I suggest a simple way out of homemade terrorism: outlaw fertiliser and beans altogether. Then at least you know that you've got illegal activity if these guys have some stashed away, as opposed to arbitrary rulings about, quote the New York Times "they are charged with involvement in a criminal conspiracy to make explosives to commit murder, allegations that they all deny. Their target, the authorities say, was unclear - a nightclub, perhaps, or a shopping mall, public utilities, a British airliner or even the House of Commons."
Or maybe you have to look at the problem in the eye and see that there is no problem: a lot of British people are just fed up with the way the government is treating people around the world. Simple as that. Was Guy Fawkes a Muslim? Sure would be more expedient if he was. Were the 1960s riots Koran-inspired? What a shame they weren't.
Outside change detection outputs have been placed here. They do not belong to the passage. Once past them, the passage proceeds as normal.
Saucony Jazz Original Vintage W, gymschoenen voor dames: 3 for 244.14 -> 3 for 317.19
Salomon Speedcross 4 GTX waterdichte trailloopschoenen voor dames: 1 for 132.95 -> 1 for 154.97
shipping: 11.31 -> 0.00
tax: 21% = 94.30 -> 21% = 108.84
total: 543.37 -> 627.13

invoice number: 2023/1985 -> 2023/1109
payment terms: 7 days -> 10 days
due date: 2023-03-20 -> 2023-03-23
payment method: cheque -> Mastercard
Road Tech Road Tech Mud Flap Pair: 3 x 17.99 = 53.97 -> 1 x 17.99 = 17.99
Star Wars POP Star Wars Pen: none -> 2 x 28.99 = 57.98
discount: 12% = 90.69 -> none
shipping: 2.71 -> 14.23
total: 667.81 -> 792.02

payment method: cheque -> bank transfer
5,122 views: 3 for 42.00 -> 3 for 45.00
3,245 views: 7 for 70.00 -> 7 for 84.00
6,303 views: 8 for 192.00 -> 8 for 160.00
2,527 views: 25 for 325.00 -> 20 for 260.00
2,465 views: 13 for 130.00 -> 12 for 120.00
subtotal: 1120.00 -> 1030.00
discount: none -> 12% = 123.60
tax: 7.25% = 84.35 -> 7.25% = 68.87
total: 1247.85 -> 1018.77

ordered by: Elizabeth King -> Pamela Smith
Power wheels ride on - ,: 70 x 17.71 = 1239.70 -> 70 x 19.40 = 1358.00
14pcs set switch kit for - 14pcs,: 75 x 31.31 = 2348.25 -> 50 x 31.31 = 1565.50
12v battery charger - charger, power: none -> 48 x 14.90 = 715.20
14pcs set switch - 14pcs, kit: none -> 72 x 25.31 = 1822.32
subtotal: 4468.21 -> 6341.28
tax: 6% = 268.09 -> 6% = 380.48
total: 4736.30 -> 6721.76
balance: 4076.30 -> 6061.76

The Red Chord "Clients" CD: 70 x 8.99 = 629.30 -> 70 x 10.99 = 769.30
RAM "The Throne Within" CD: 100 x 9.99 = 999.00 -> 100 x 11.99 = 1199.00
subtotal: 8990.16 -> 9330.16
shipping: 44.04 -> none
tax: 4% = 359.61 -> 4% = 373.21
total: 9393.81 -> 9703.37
No clear scapegoat, damn, gotta make up something else instead.
But how about the real explanation: that these may be REAL Brits, with REAL concerns, and the only ones that are prepared to do anything about it any time soon? Maybe these guys did absolutely nothing, and innocent until proven guilty is certainly the little I retained of the time I grew up in England. You see, you lose both ways. Either these guys had nothing to do with this, whereby you have an institutionalised racism and religionism that can't be swept under the carpet like another Stephen Lawrence inquiry. Or these guys had something to do with it, and you have some seriously disaffected young Brits, who feel they have to do their part to redress the tail wagging the dog of British Politics.
Remember that the only thing that keeps Britain up in the moral stakes is its domestic rule of law and the illusion that it ruled over its ex-empire magnanimously (except for a few institutionalised bad apples). If you lose both of those, you might as well hand in your security council veto and any other democratic credentials: your power's not worth the paper it's written on.